__What to do__:
Where a picture appears, leave it out, and transcribe all the lines below exactly.

__Recorded information__:
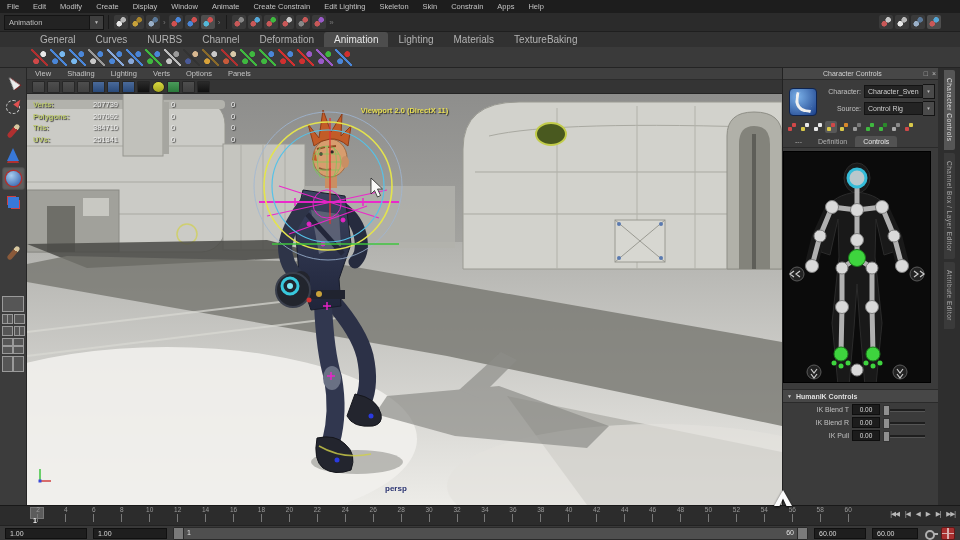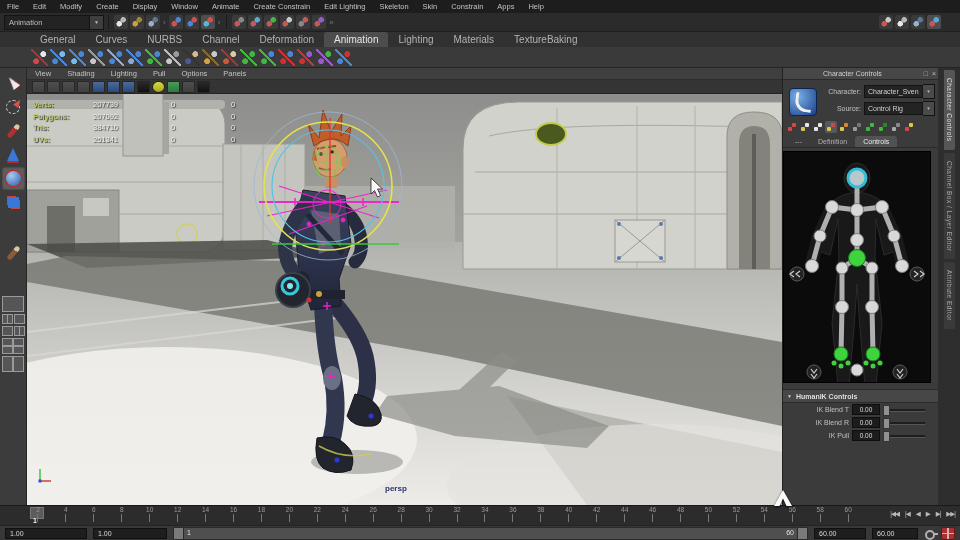--- a/index.html
+++ b/index.html
@@ -279,21 +279,21 @@
     </div>
     <div class="lay big split-4"></div>
     <div class="lay big split-v"></div>
   </div>
 
   <div id="viewport" class="abs">
     <div id="vpmenu" class="abs">
         <span class="mi">View</span>
         <span class="mi">Shading</span>
         <span class="mi">Lighting</span>
-        <span class="mi">Pull</span>
+        <span class="mi">Verts</span>
         <span class="mi">Options</span>
         <span class="mi">Panels</span>
       </div>
     <div id="vptools" class="abs">
       <span class="vti"></span>
       <span class="vti"></span>
       <span class="vti"></span>
       <span class="vti"></span>
       <span class="vti b"></span>
       <span class="vti b"></span>
@@ -435,20 +435,21 @@
           <div class="hudrow">
           <span class="lb">Polygons:</span><span class="v1">207092</span><span class="v2">0</span><span class="v3">0</span>
         </div>
           <div class="hudrow">
           <span class="lb">Tris:</span><span class="v1">384710</span><span class="v2">0</span><span class="v3">0</span>
         </div>
           <div class="hudrow">
           <span class="lb">UVs:</span><span class="v1">251341</span><span class="v2">0</span><span class="v3">0</span>
         </div>
         </div>
+      <div id="renderer" class="abs">Viewport 2.0 (DirectX 11)</div>
       <div id="persplabel" class="abs">persp</div>
       <svg id="axisind" class="abs" width="20" height="20">
         <line x1="5" y1="15" x2="5" y2="3" stroke="#3fc43f" stroke-width="1.5"></line>
         <line x1="5" y1="15" x2="16" y2="15" stroke="#d04040" stroke-width="1.5"></line>
         <rect x="3.5" y="13.5" width="3" height="3" fill="#3848d8"></rect>
       </svg>
     </div>
   </div>
 
   <div id="charpanel" class="abs">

__Your response__:
--- a/index.html
+++ b/index.html
@@ -279,21 +279,21 @@
     </div>
     <div class="lay big split-4"></div>
     <div class="lay big split-v"></div>
   </div>
 
   <div id="viewport" class="abs">
     <div id="vpmenu" class="abs">
         <span class="mi">View</span>
         <span class="mi">Shading</span>
         <span class="mi">Lighting</span>
-        <span class="mi">Pull</span>
+        <span class="mi">Verts</span>
         <span class="mi">Options</span>
         <span class="mi">Panels</span>
       </div>
     <div id="vptools" class="abs">
       <span class="vti"></span>
       <span class="vti"></span>
       <span class="vti"></span>
       <span class="vti"></span>
       <span class="vti b"></span>
       <span class="vti b"></span>
@@ -435,20 +435,21 @@
           <div class="hudrow">
           <span class="lb">Polygons:</span><span class="v1">207092</span><span class="v2">0</span><span class="v3">0</span>
         </div>
           <div class="hudrow">
           <span class="lb">Tris:</span><span class="v1">384710</span><span class="v2">0</span><span class="v3">0</span>
         </div>
           <div class="hudrow">
           <span class="lb">UVs:</span><span class="v1">251341</span><span class="v2">0</span><span class="v3">0</span>
         </div>
         </div>
+      <div id="renderer" class="abs">Viewport 2.0 (DirectX 11)</div>
       <div id="persplabel" class="abs">persp</div>
       <svg id="axisind" class="abs" width="20" height="20">
         <line x1="5" y1="15" x2="5" y2="3" stroke="#3fc43f" stroke-width="1.5"></line>
         <line x1="5" y1="15" x2="16" y2="15" stroke="#d04040" stroke-width="1.5"></line>
         <rect x="3.5" y="13.5" width="3" height="3" fill="#3848d8"></rect>
       </svg>
     </div>
   </div>
 
   <div id="charpanel" class="abs">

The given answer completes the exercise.